SEC Filings Referenced

  • EHC FY2025 10-K (filed Feb 26, 2026); FY2025 earnings release (Feb 5, 2026)
  • ADUS FY2025 10-K (filed Feb 24, 2026); FY2025 earnings release (Feb 2026)
  • SGRY FY2025 10-K (filed Mar 2026); FY2025 earnings release (Mar 2, 2026)
  • USPH FY2025 10-K (filed Feb 27, 2026); FY2025 earnings release (Feb 25, 2026)
  • ACHC FY2025 10-K (filed Feb 26, 2026); FY2025 earnings release (Feb 25, 2026); 8-K CEO transition (Jan 20, 2026)

Frequently Asked Questions

Why should a small healthcare practice care about billion-dollar public companies?

Because these companies set the valuation ceiling for the entire healthcare services industry. When PE evaluates your practice, they start with public company multiples and adjust down for size, payer mix, and operational risk. Understanding the ceiling tells you what's possible — and what you need to build to get there.

What EBITDA multiple can a private healthcare practice realistically expect?

It depends on size, specialty, and quality. Under $3M revenue: 3–5x EBITDA. $3–15M: 5–8x. $15–50M: 7–10x. $50M+ platforms: 9–13x+. The biggest drivers are payer mix (more commercial = higher multiple), provider retention, billing efficiency, and compliance history. A 10-location PT practice with 65%+ commercial payer mix and clean books can command the top of its range.

How is healthcare M&A different from other industries?

Three things make healthcare unique: (1) Regulatory complexity — compliance history, licensing, and credentialing all affect deal value. (2) Payer relationships — managed care contracts often have change-of-ownership clauses. (3) Provider retention — the value walks out the door every night. Buyers price all three of these factors, which is why professional management and documented processes command premium multiples.

Why did Acadia (ACHC) have a bad 2025 if demand is strong?

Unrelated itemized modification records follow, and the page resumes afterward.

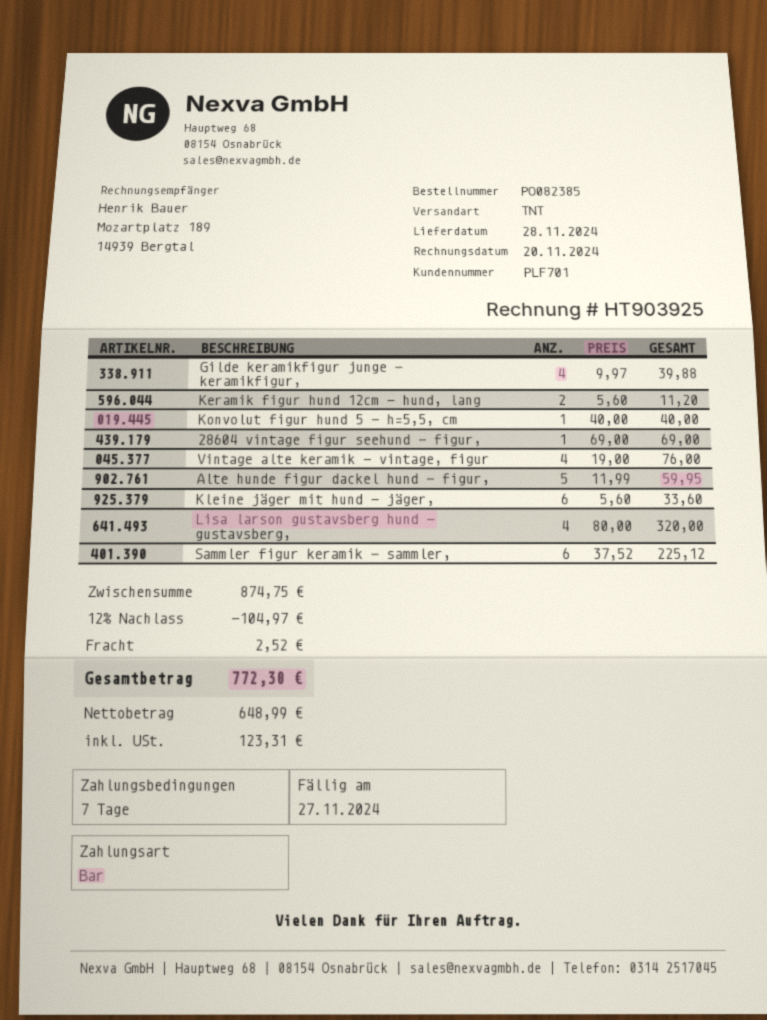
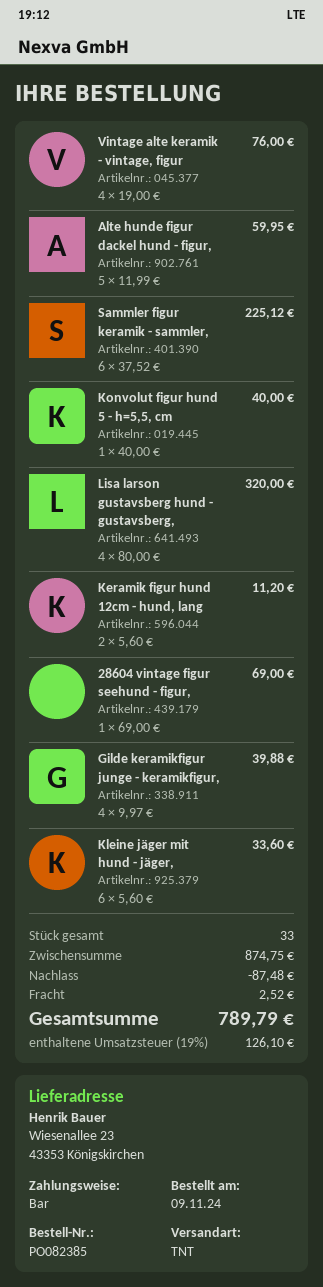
discount: 104.97 -> 87.48
tax: 123.31 -> 126.10
total: 772.30 -> 789.79

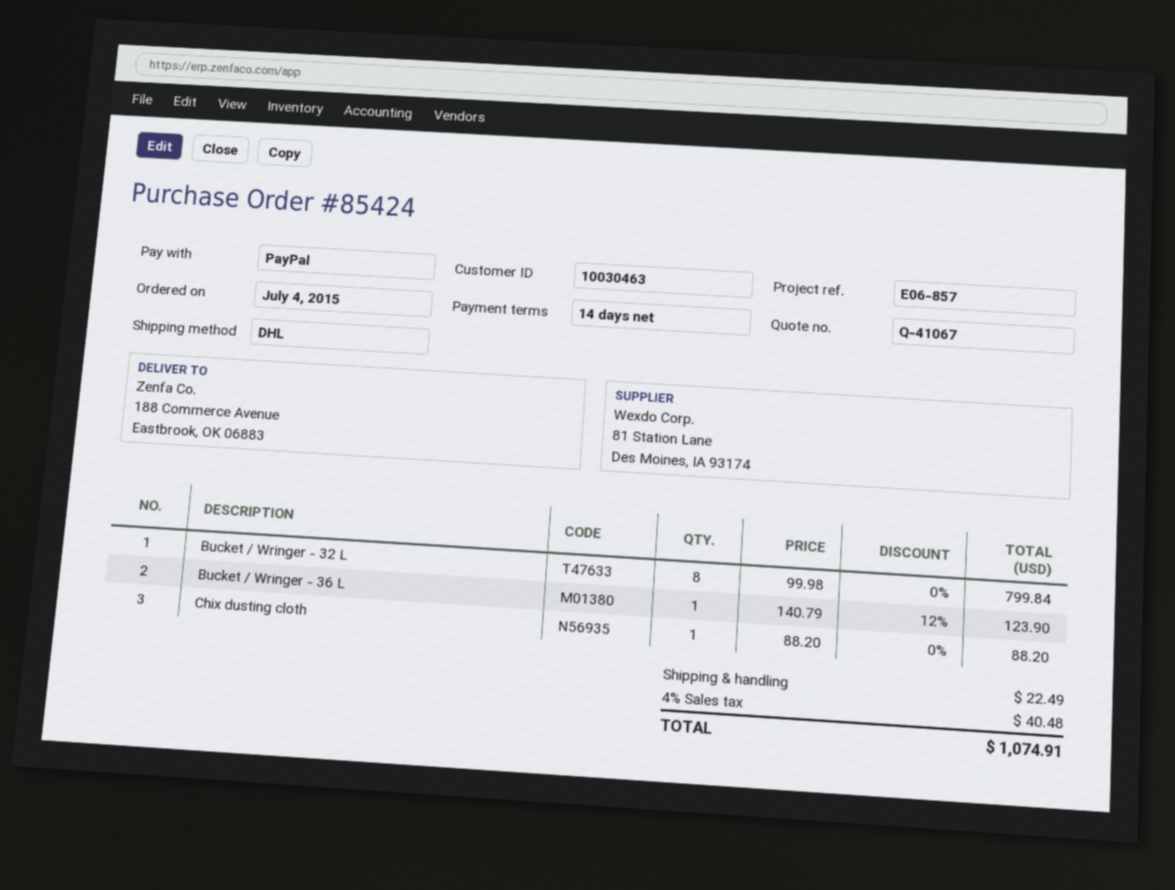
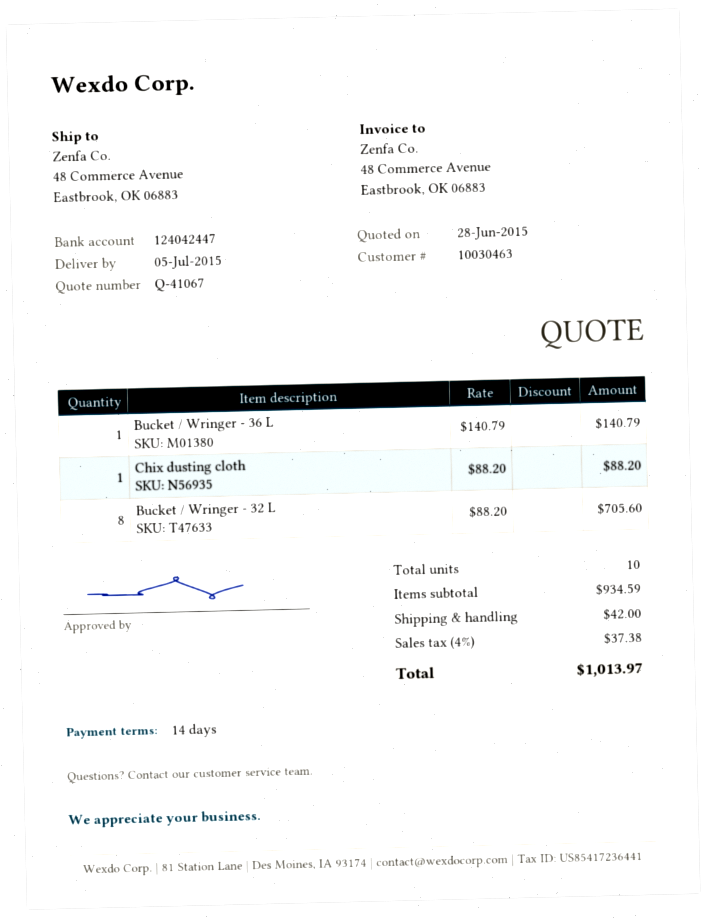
ship to: 188 Commerce Avenue, Eastbrook, OK 06883 -> 48 Commerce Avenue, Eastbrook, OK 06883
Bucket / Wringer - 32 L: 8 x 99.98 = 799.84 -> 8 x 88.20 = 705.60
Bucket / Wringer - 36 L: 1 x 140.79 - 12% = 123.90 -> 1 x 140.79 = 140.79
shipping: 22.49 -> 42.00
tax: 4% = 40.48 -> 4% = 37.38
total: 1074.91 -> 1013.97

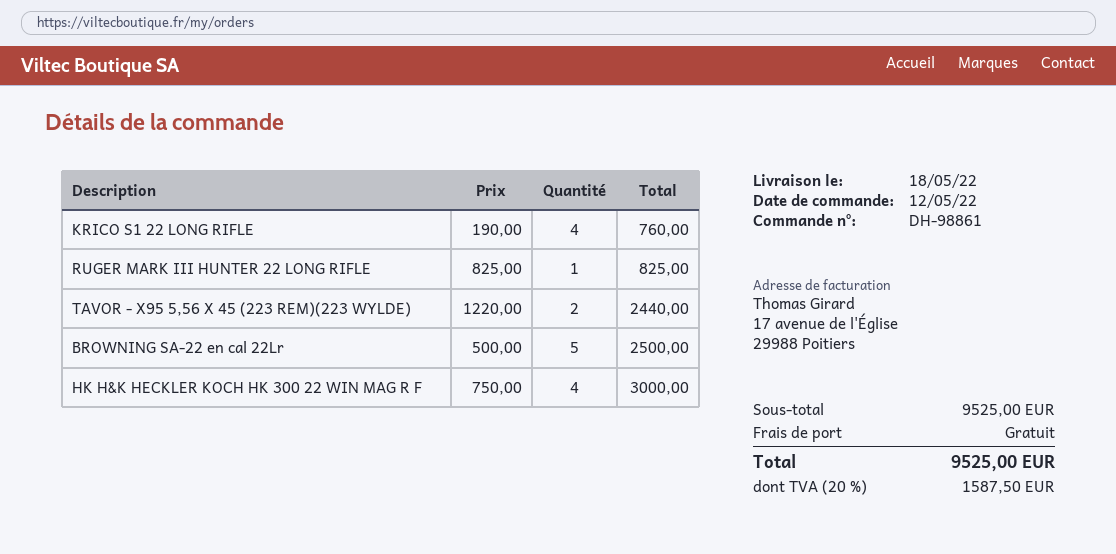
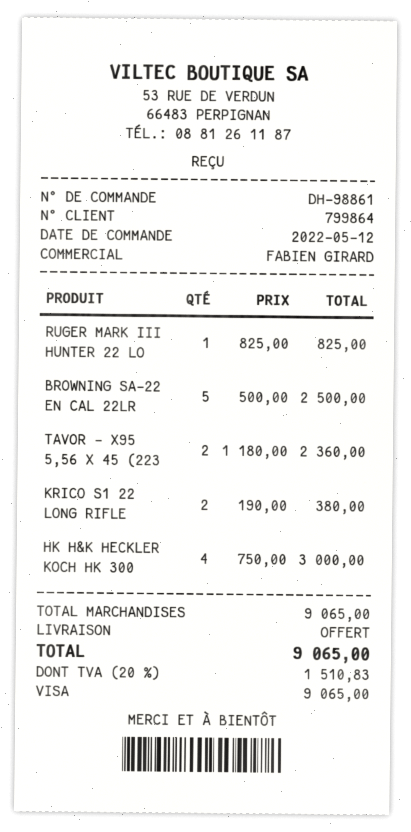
KRICO S1 22 LONG RIFLE: 4 x 190.00 = 760.00 -> 2 x 190.00 = 380.00
TAVOR - X95 5,56 X 45 (223 REM)(223 WYLDE): 2 x 1220.00 = 2440.00 -> 2 x 1180.00 = 2360.00
subtotal: 9525.00 -> 9065.00
tax: 20% = 1587.50 -> 20% = 1510.83
total: 9525.00 -> 9065.00

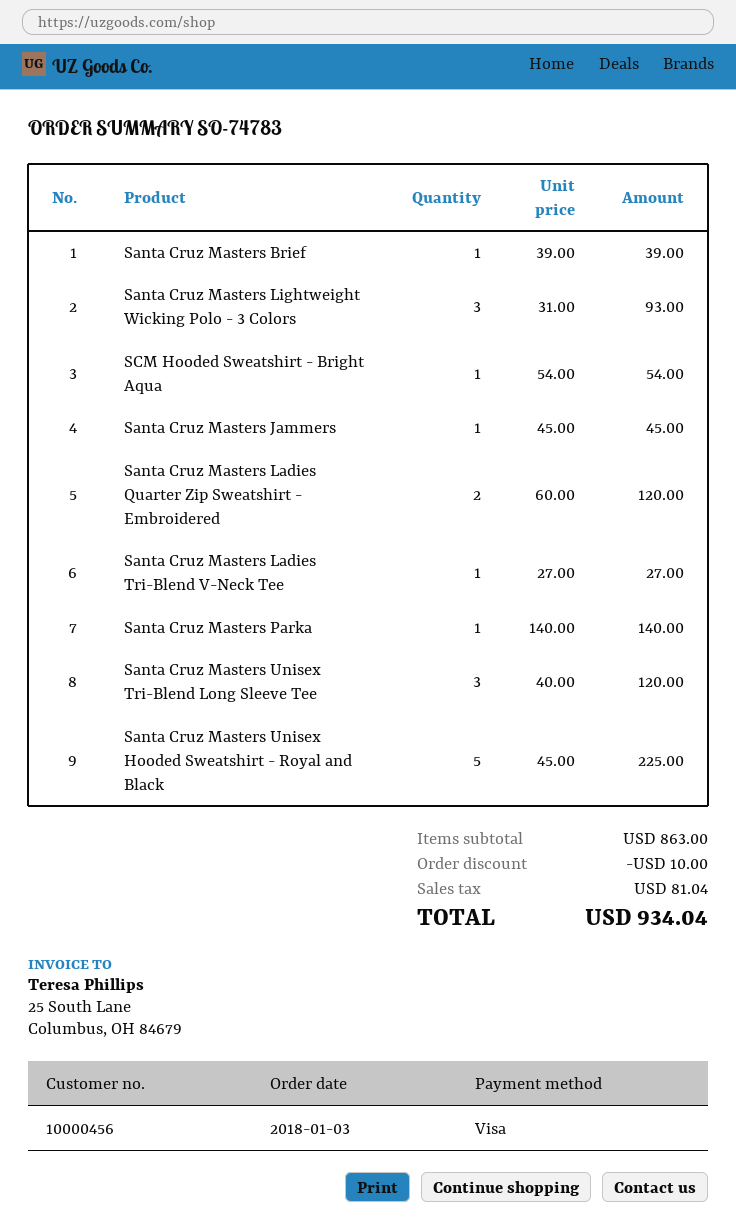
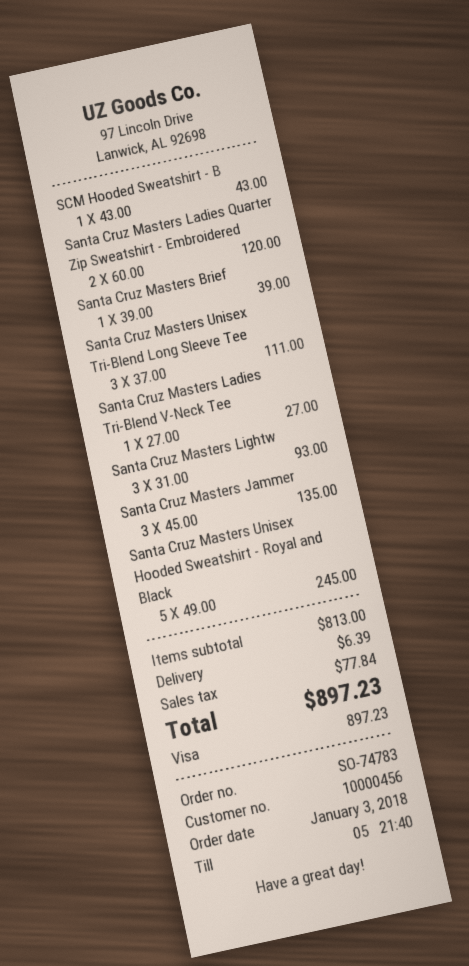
SCM Hooded Sweatshirt - Bright Aqua: 1 x 54.00 = 54.00 -> 1 x 43.00 = 43.00
Santa Cruz Masters Jammers: 1 x 45.00 = 45.00 -> 3 x 45.00 = 135.00
Santa Cruz Masters Parka: 1 x 140.00 = 140.00 -> none
Santa Cruz Masters Unisex Tri-Blend Long Sleeve Tee: 3 x 40.00 = 120.00 -> 3 x 37.00 = 111.00
Santa Cruz Masters Unisex Hooded Sweatshirt - Royal and Black: 5 x 45.00 = 225.00 -> 5 x 49.00 = 245.00
subtotal: 863.00 -> 813.00
discount: 10.00 -> none
shipping: none -> 6.39
tax: 81.04 -> 77.84
total: 934.04 -> 897.23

Clinical labor cost inflation, state Medicaid rate pressure (especially for specialty facilities), and goodwill impairment tied to legacy assets. Revenue grew 5% but adjusted EBITDA dropped $100M+ and Acadia posted a net loss of $(12.16) per share. The lesson for private behavioral health operators: demand doesn't protect margin if staffing costs and payer mix move the wrong way.

How often is this data updated?

We update the Market Monitor quarterly, after each earnings season. All financial data is sourced directly from SEC filings (10-K and 10-Q) and company earnings releases. Market valuations reflect publicly available data at the time of update.

Is this investment advice?

No. The Level Market Monitor is for educational purposes — helping healthcare practice owners understand the capital markets context around their industry. We are not a registered investment advisor. All financial data is sourced from public filings and is presented as-is.